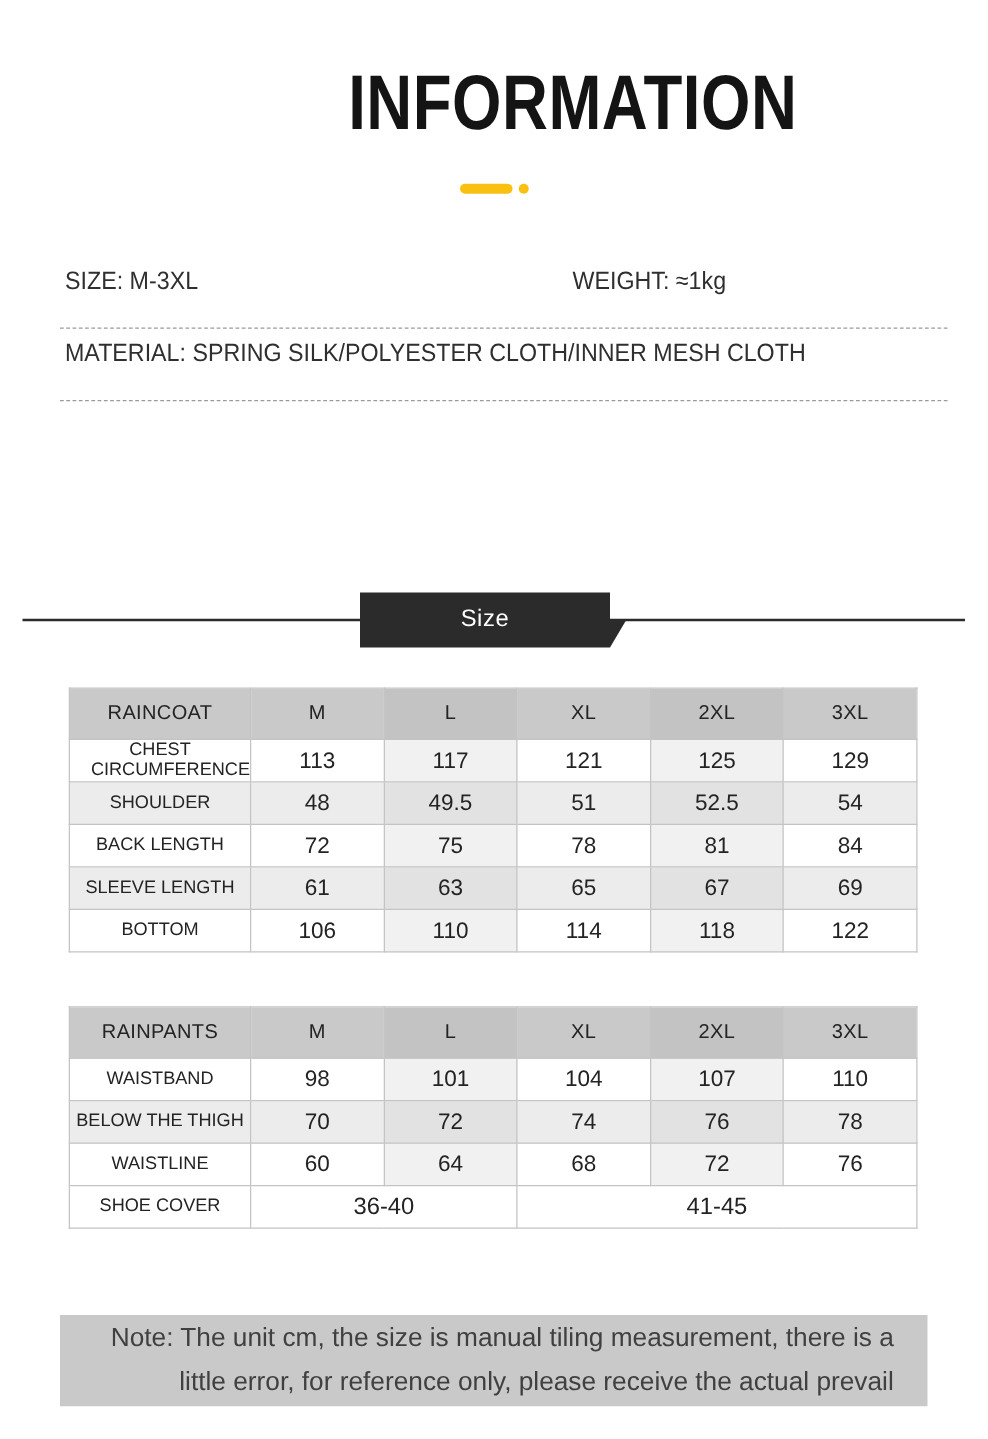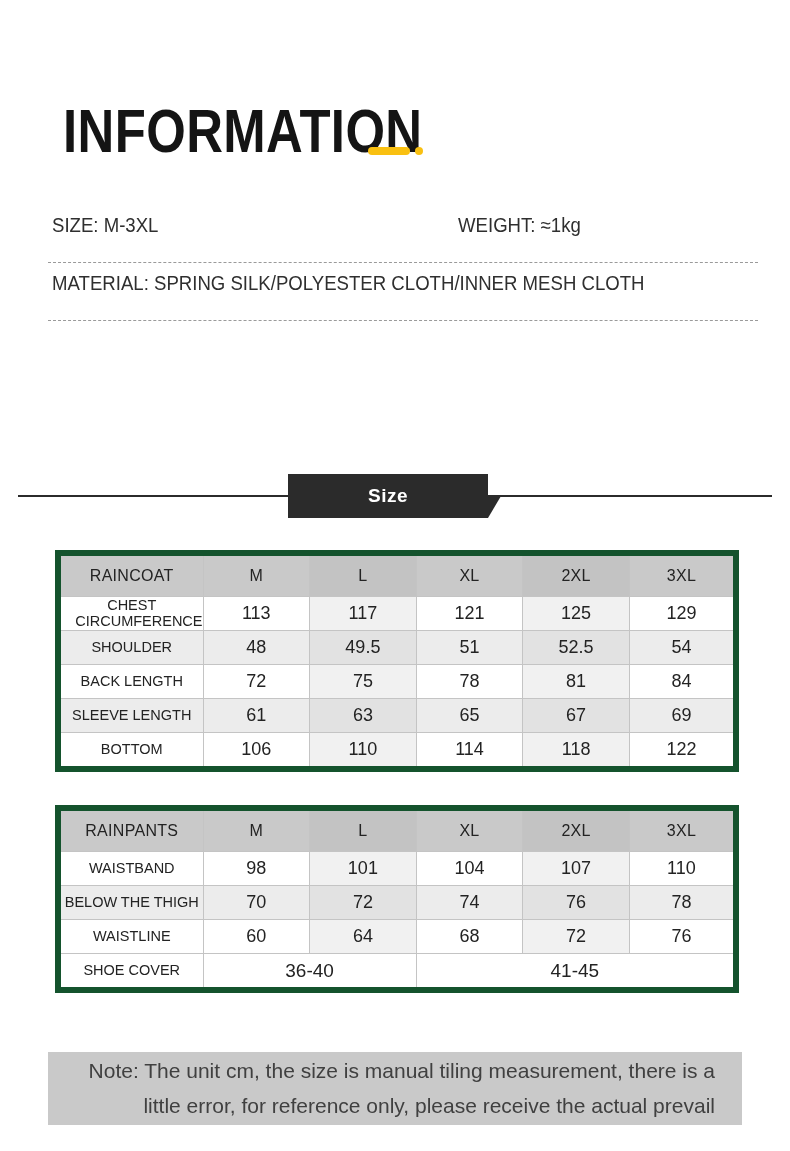"INFORMATION" .title-block { margin-top: 48px -> none; text-align: left -> right }
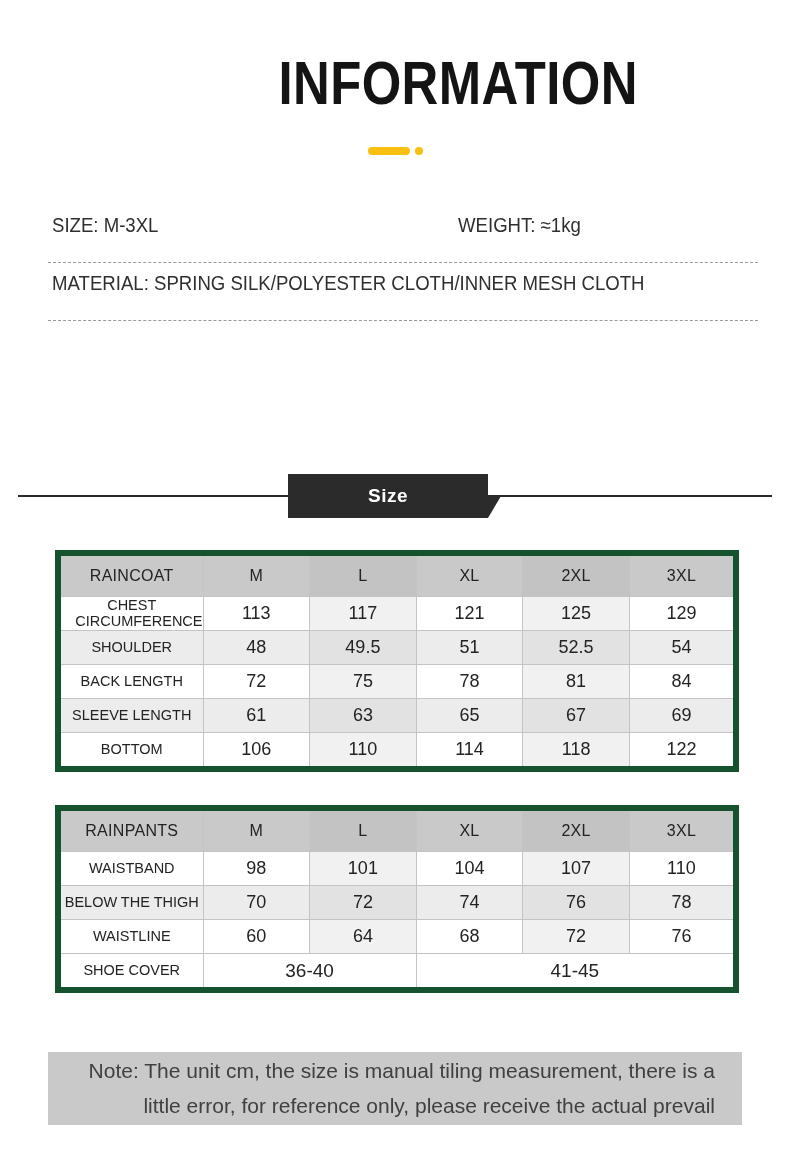"Size" .size-tab { font-weight: bold -> none }
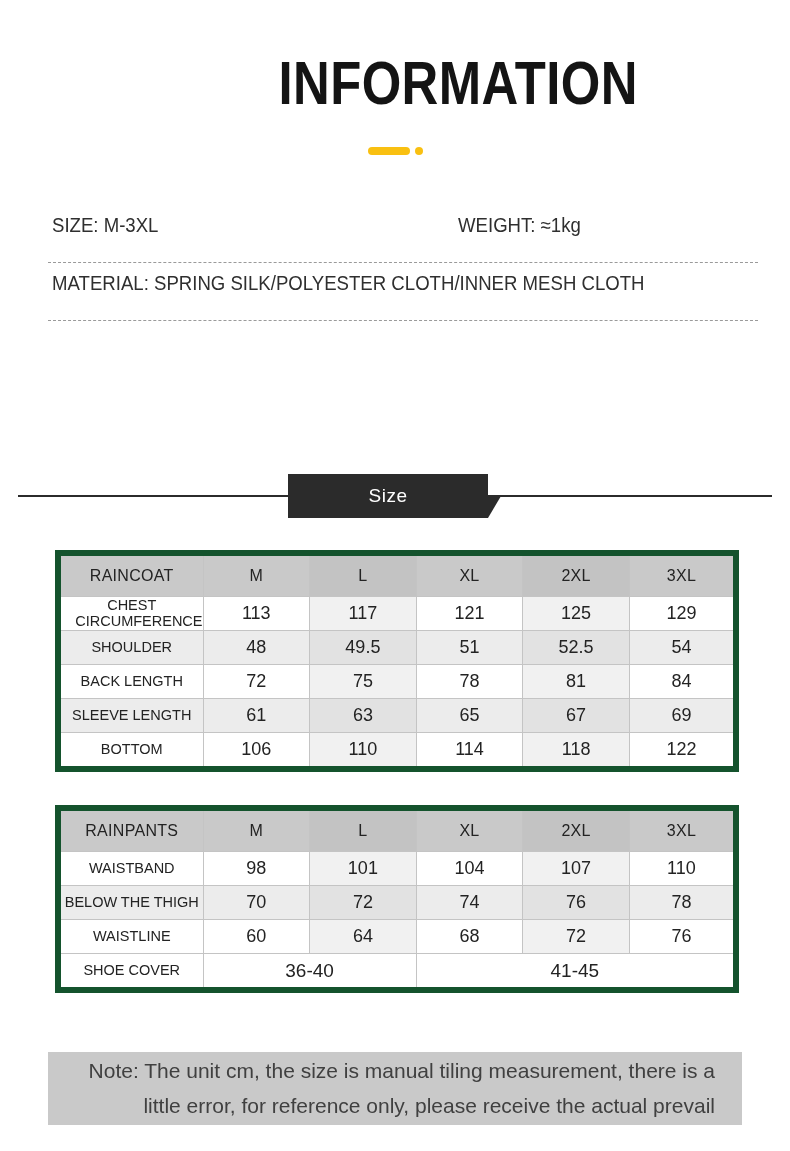"RAINCOAT" .sizetable { border: 6px solid #14532d -> 1px solid #14532d }
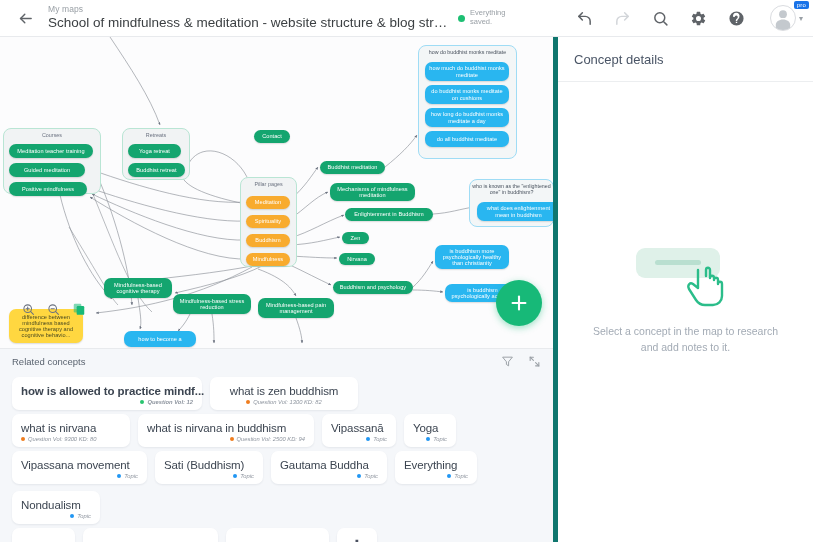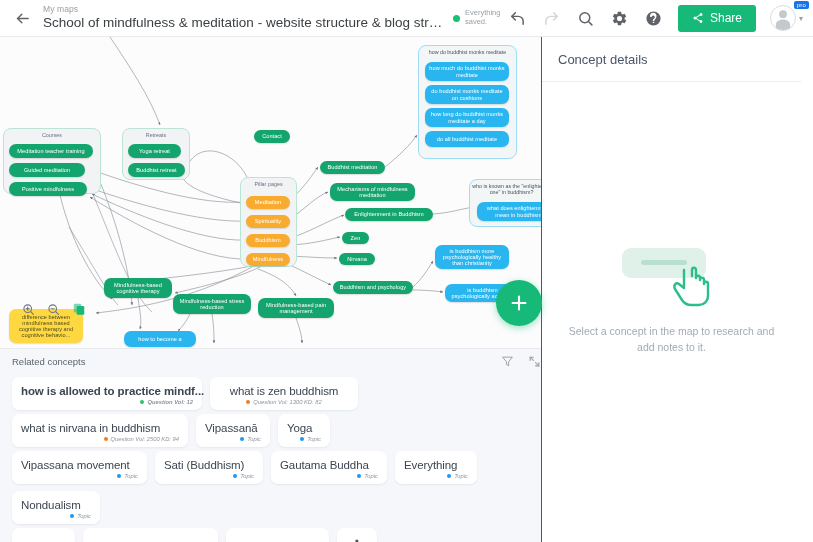"Share" button.share-btn { html: <button> <svg> <path></path> </svg> <span>Share</span> </button> -> none }
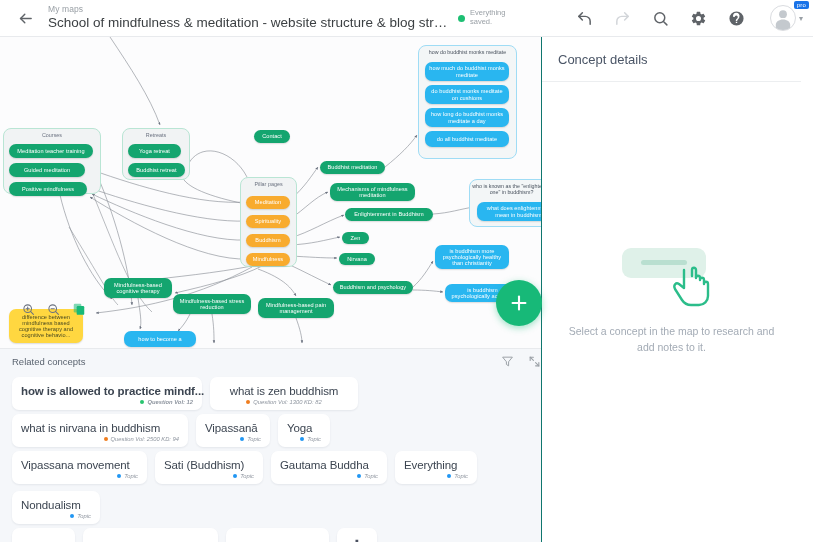"Concept details" .side-panel { border-left: 1px solid #0f766e -> 5px solid #0f766e; right: 12px -> 0 }
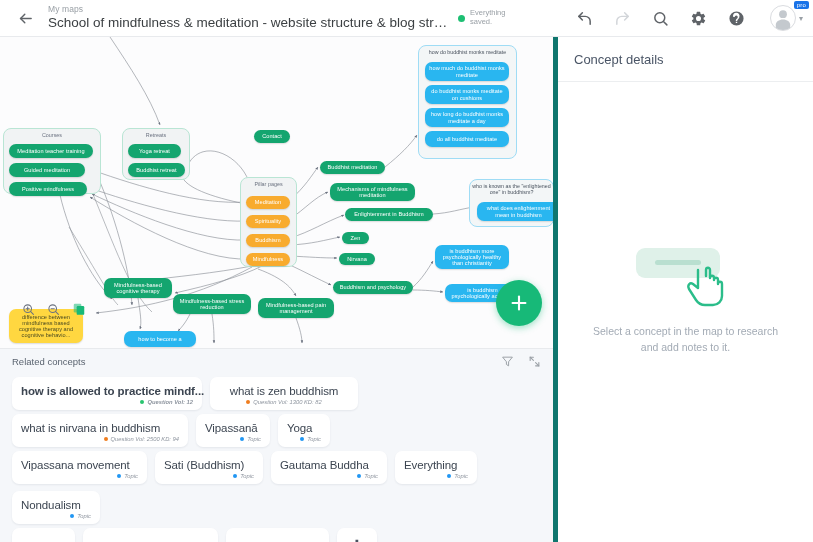"what is nirvana" div.chip { html: none -> <div> <div>what is nirvana</div> <div> <span></span> <span>Question Vol: 9300 KD: 80</span> </div> </div> }
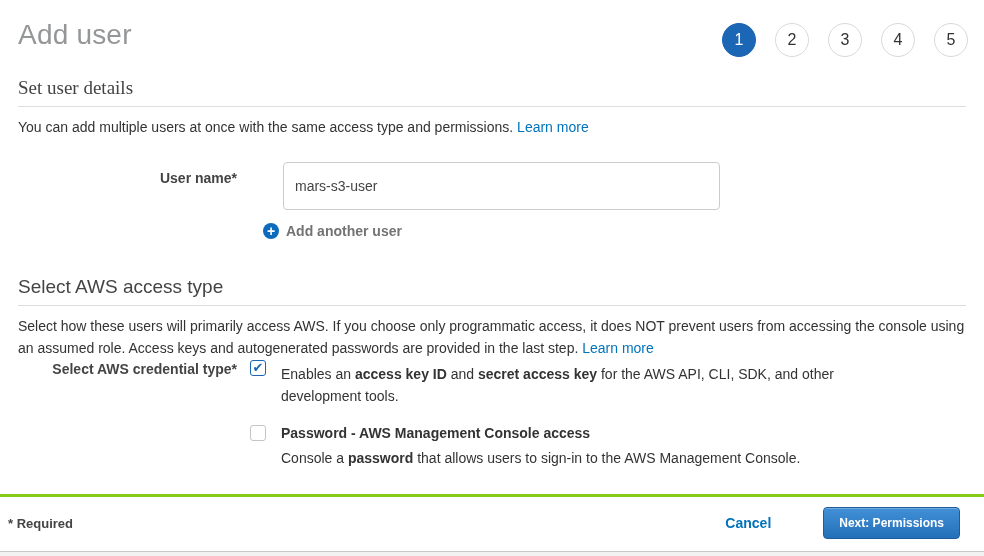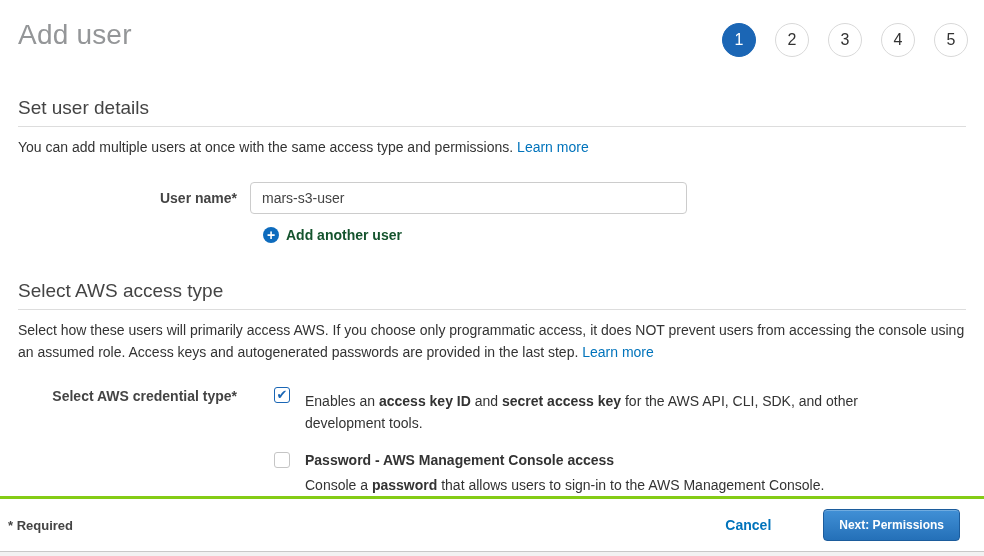"Set user details" .section-heading.first { font-family: none -> Liberation Serif, serif; margin-top: 40px -> 20px }
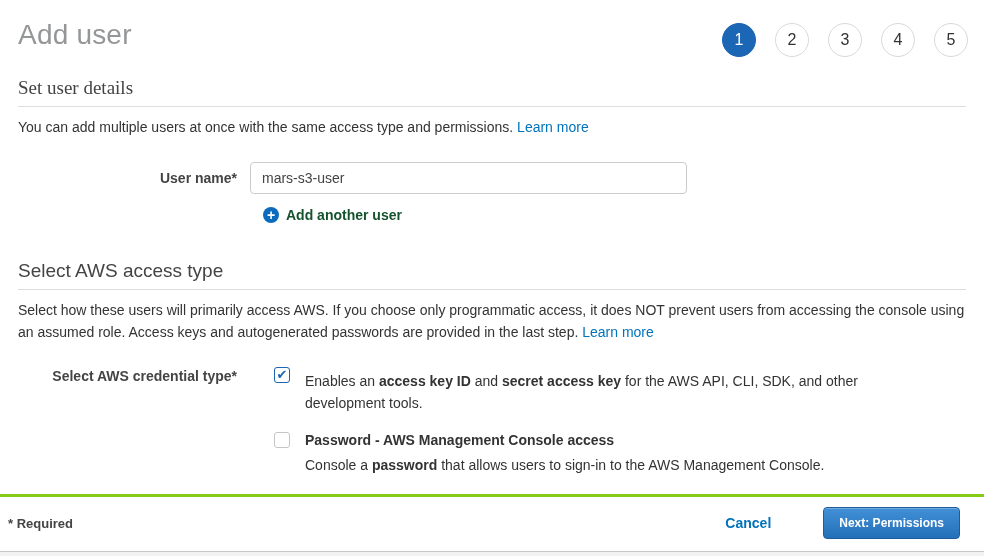"mars-s3-user" .text-input { height: 32px -> 48px; margin-left: none -> 33px }
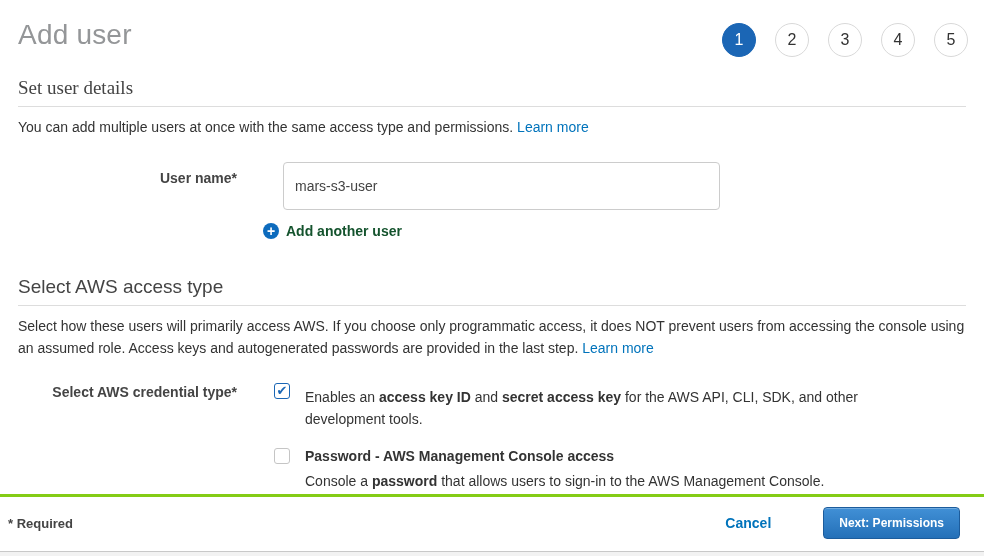"Add another user" .add-another-label { color: #14532d -> #737373 }
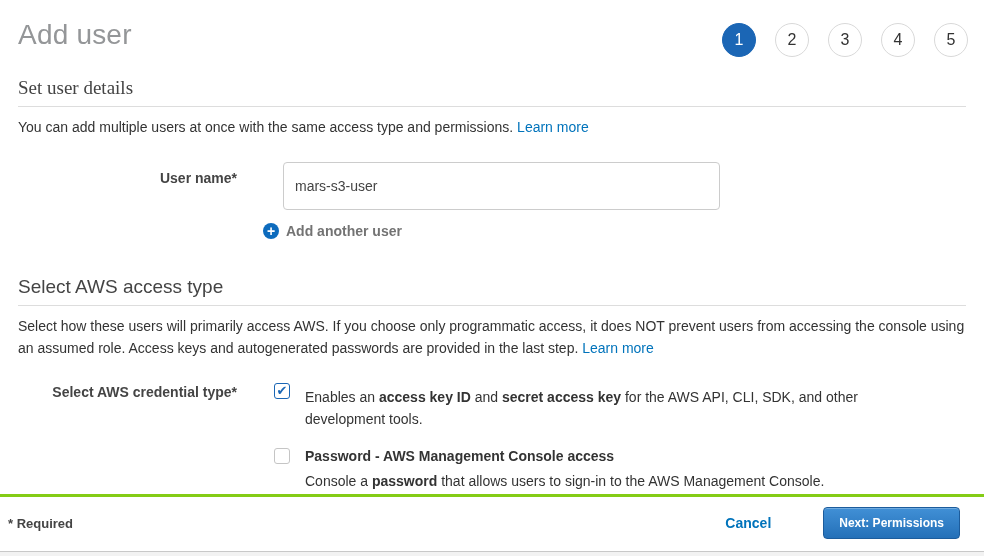"Select AWS credential type*" .cred-row { gap: 24px -> none; margin-top: 23px -> 0 }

|---|

TASK TO CARRY OUT:
The listing above should be returned word for word, with pictures omitted.

REPLY:
"INFORMATION" .title-block { margin-top: 48px -> none; text-align: left -> right }
"Size" .size-tab { font-weight: bold -> none }
"RAINCOAT" .sizetable { border: 6px solid #14532d -> 1px solid #14532d }
"Share" button.share-btn { html: <button> <svg> <path></path> </svg> <span>Share</span> </button> -> none }
"Concept details" .side-panel { border-left: 1px solid #0f766e -> 5px solid #0f766e; right: 12px -> 0 }
"what is nirvana" div.chip { html: none -> <div> <div>what is nirvana</div> <div> <span></span> <span>Question Vol: 9300 KD: 80</span> </div> </div> }
"Set user details" .section-heading.first { font-family: none -> Liberation Serif, serif; margin-top: 40px -> 20px }
"mars-s3-user" .text-input { height: 32px -> 48px; margin-left: none -> 33px }
"Add another user" .add-another-label { color: #14532d -> #737373 }
"Select AWS credential type*" .cred-row { gap: 24px -> none; margin-top: 23px -> 0 }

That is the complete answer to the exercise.